JUDAS PSYCHOLOGY John 13:21-30

A communion meditation with the student group of St. James Anglican congregation, Kingston, Ontario before breakfast on Wednesday April 15, 1987.  Our reading today focuses on Judas. When does ordinary badness turn to deliberate evil?
by Robert Brow  (www.brow.on.ca)


The hardest thing for a minister is when people get miffed because something has gone wrong. They feel they have been slighted or ignored, and they quit in a huff, or quietly stay away. Most of them still pray and are very loving people. You will find those who have quit church engaged in many good works that are needed in the city. If the crunch came, many of them would accept being martyred rather than deny Jesus.

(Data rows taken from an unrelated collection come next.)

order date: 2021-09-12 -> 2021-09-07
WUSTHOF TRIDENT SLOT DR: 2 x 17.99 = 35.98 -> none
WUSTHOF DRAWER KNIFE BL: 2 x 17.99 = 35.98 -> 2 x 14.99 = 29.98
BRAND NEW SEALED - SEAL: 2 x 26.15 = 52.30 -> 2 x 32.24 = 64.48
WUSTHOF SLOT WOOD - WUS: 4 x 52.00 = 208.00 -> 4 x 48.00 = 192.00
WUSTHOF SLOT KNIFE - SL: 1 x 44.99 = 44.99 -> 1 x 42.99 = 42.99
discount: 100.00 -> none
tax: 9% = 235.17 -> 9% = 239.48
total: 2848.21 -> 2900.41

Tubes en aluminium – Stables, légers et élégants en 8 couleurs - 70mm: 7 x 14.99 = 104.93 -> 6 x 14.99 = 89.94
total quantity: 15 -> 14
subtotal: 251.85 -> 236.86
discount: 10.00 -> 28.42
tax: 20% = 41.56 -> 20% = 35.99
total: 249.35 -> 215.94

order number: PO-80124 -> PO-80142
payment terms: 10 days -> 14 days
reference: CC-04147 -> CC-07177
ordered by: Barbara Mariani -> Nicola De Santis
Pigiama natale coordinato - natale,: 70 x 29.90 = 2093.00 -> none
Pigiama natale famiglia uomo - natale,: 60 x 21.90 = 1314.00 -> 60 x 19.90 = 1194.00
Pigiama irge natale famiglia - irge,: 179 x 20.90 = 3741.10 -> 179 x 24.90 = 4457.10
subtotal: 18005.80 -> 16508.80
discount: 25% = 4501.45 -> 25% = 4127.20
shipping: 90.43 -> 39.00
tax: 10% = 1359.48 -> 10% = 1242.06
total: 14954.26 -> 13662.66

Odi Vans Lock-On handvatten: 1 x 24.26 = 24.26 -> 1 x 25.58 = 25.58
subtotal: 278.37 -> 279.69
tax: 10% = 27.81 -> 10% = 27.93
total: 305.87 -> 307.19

Even the Messiah had this problem with his disciples. After he had spoken some tough words, we read that "many of his disciples turned back, and no longer went about with him" (John 6:66). What is the dividing line between those who no longer continue as disciples of Jesus and Judas who betrayed him? Simon Peter even denied before a servant girl that he had ever known his master. How did he differ from the betrayer? You can see in our reading that the difference was not apparent to the other disciples. He appeared to be an enthusiastic disciple like the others.

Read John 13:21-27

In every family there are those who no longer enjoy family gatherings. They can't stand the pettiness and bickering and fault finding. But they would never think of betraying the family. When does betraying begin? The aunt of one of my friends was determined to get for herself the inheritance of their helpless but very wealthy old father. She kept visiting him in hospital, buttering him up, and taking care of his needs. Then in the week before he died she got someone to witness a change in the old man's will so that she became the sole legal beneficiary. She carefully and deliberately betrayed the family. But her heart had turned away from the family to her own agenda long before she managed to get the will changed.

There are similar stories of family betrayal, as for example in Thailand where a man sold his daughter into prostitution to pay for a more impressive house for his girlfriend. Or under Stalinist Communism in Russia when a Christian accepted a good position from the KGB in exchange for a list of his church members to be sent off to the Gulag death camps.

In the previous chapter of John's Gospel we read that Judas Iscariot complained about the waste when Mary of Bethany anointed Jesus with her very expensive perfume. "Why was this perfume not sold for 300 denarii (say $20,000) and the money given to the poor?" (John 12:5). John also commented that Judas kept the common purse and used to steal what was put in it" (John 12:6). This may not mean he kept the money for his own pleasure, but he may have used some of the common purse for a political agenda that Jesus did not have in mind. But there came a point at the Last Supper when "After he received the piece of bread, Satan entered into him" (John 13:27).

I imagine Judas' own ideas, about what the Messiah should be and do, had begun to control his heart long before the actual betrayal. We do not know Judas' eternal destiny. Matthew tells us that "When Judas, his betrayer, saw that Jesus was condemned he repented and brought back the thirty pieces of silver to the chief priests and elders. He said 'I have sinned by betraying innocent blood.' But they said, 'What is that to us? See to it yourself.' Throwing down the pieces of silver in the temple, he departed, and he went and hanged himself" (Matthew 27:3-5). We cannot imagine what was going through his mind when he did that. And happily we do not have to judge the agenda of others. But it is good from time to time to check our own heart longings.

Prayer: "Jesus, you know my heart. I do love you. But if ever the longings for my life begin turning in the direction of betraying my earthly family, or your heavenly family, please warn me and bring me back on track."